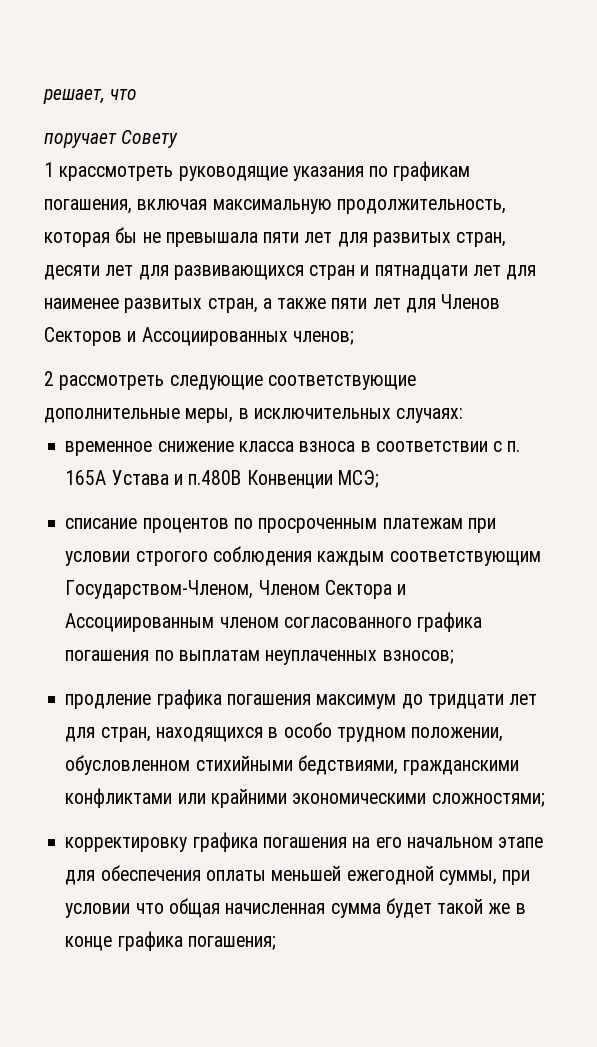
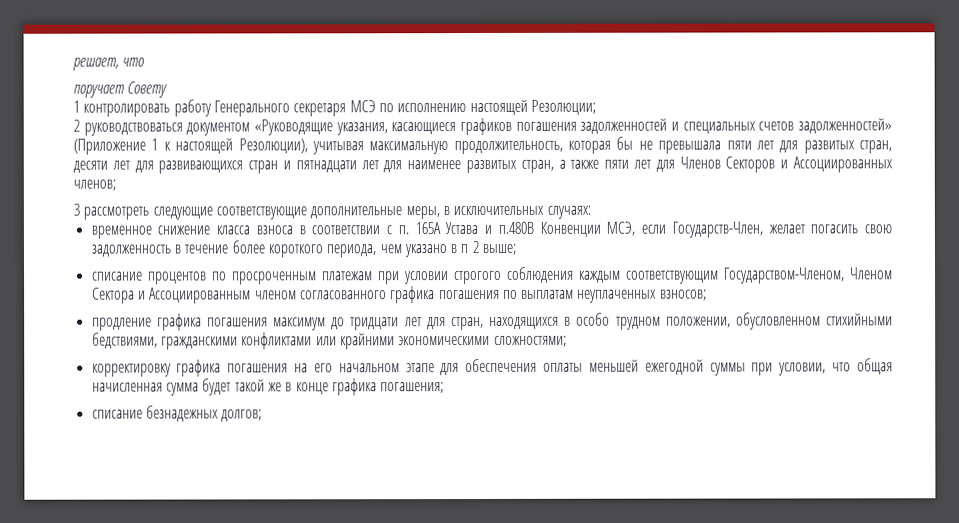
- 1 крассмотреть руководящие указания по графикам погашения, включая максимальную продолжительность, которая бы не превышала пяти лет для развитых стран, десяти лет для развивающихся стран и пятнадцати лет для наименее развитых стран, а также пяти лет для Членов Секторов и Ассоциированных членов;
+ 1 контролировать работу Генерального секретаря МСЭ по исполнению настоящей Резолюции;
+ 2 руководствоваться документом «Руководящие указания, касающиеся графиков погашения задолженностей и специальных счетов задолженностей» (Приложение 1 к настоящей Резолюции), учитывая максимальную продолжительность, которая бы не превышала пяти лет для развитых стран, десяти лет для развивающихся стран и пятнадцати лет для наименее развитых стран, а также пяти лет для Членов Секторов и Ассоциированных членов;
- 2 рассмотреть следующие соответствующие дополнительные меры, в исключительных случаях:
+ 3 рассмотреть следующие соответствующие дополнительные меры, в исключительных случаях:
- временное снижение класса взноса в соответствии с п. 165А Устава и п.480В Конвенции МСЭ;
+ временное снижение класса взноса в соответствии с п. 165А Устава и п.480В Конвенции МСЭ, если Государств-Член, желает погасить свою задолженность в течение более короткого периода, чем указано в п 2 выше;
- корректировку графика погашения на его начальном этапе для обеспечения оплаты меньшей ежегодной суммы, при условии что общая начисленная сумма будет такой же в конце графика погашения;
+ корректировку графика погашения на его начальном этапе для обеспечения оплаты меньшей ежегодной суммы при условии, что общая начисленная сумма будет такой же в конце графика погашения;
+ списание безнадежных долгов;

# # # # # # #

Requirement
Where a line of the records holds the word "Устава", copy that line.

Solution below
- временное снижение класса взноса в соответствии с п. 165А Устава и п.480В Конвенции МСЭ;
+ временное снижение класса взноса в соответствии с п. 165А Устава и п.480В Конвенции МСЭ, если Государств-Член, желает погасить свою задолженность в течение более короткого периода, чем указано в п 2 выше;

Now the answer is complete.